Coz’s conduct, on the other hand, is a different story. Having heard the testimony at trial, having examined the exhibits and having taken the measure of Coz’s demeanor on the witness stand, I find as a fact that Coz had no good-faith basis to charge PCC for 100% of the utility costs when PCC’s share should have been 65%. Coz’s defense that Allied had agreed to the practice was contradicted by Allied, was unsupported by the contract documents and defies common sense. The inference is inescapable that Coz as the principal of Coz Realty was bilking, first, Allied, and, then, PCC for his own and Coz’s related companies’ benefit.
Coz’s reaction to having been found out by PCC— namely, to threaten PCC with immediate termination of the lease and exercise of Coz as landlord’s right of entry — is just the kind of insidious overbearing and coercive conduct from which it is the object of c. 93A to protect honest commercial actors. Propec-Mass., supra, at 43. See also Lily Transportation, supra, at 187.
Moreover, the facts here bear an almost uncanny resemblance to those in the Appeals Court’s decision in Diamond Crystal Brands, Inc. v. Backleaf, LLC, 60 Mass.App.Ct. 502, 507-08 (2004). There, aperse93A violation was found when “coercive and extortionate” threats to evict a commercial tenant followed the tenant’s having validly objected to overcharges by the landlord for the cost of utilities.
ORDER
Judgment shall enter for the Plaintiff on its 93A count. Damages in the amount of $1,700,000 are awarded plus reasonable attorneys fees and costs. The Plaintiff shall file an affidavit with regard to the latter within 14 days of the entry of this order. Judgment shall also enter for the Plaintiff on the Defendants’ 93A counterclaim.

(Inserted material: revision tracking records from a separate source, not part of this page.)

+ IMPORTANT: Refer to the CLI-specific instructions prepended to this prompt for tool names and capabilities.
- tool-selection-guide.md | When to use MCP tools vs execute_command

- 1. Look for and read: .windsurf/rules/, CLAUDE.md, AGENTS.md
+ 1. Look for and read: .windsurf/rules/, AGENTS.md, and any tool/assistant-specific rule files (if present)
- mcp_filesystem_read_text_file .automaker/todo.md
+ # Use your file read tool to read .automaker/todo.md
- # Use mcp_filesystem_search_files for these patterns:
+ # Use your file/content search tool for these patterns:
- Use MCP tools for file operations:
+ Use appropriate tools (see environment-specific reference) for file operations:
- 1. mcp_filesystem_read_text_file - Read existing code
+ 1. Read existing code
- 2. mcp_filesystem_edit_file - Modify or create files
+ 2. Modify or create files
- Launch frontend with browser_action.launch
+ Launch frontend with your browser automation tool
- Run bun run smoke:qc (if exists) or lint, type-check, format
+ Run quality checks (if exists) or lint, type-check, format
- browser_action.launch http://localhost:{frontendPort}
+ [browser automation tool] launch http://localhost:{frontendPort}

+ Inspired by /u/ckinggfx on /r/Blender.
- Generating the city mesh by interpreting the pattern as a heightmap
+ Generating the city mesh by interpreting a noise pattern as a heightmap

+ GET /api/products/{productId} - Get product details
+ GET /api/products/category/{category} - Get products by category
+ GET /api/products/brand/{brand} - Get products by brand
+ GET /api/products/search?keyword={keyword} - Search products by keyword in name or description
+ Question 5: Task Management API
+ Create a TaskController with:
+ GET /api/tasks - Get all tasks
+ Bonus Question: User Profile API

Coz’s original claim against PCC included damages for the cost of the restoration of the Premises to the condition the Premises as it was in 1985 at the outset of Allied’s original lease. However, Fishman, J. of this Court granted PCC partial summary judgment on that issue, ruling that, pursuant to the Consent executed by Coz, PCC was obligated to restore the Premises only to the condition existing as of its 199 7 purchase of Coz Plastics from Allied.
“While it is correct that a breach of contract alone does not amount to an unfair act or practice under G.L.c. 93A, §2, conduct undertaken as leverage to destroy the rights of another party . . . has a coercive quality that, with the other facts, warranted a finding of unfair acts or practices.” PropecMass., supra at 43.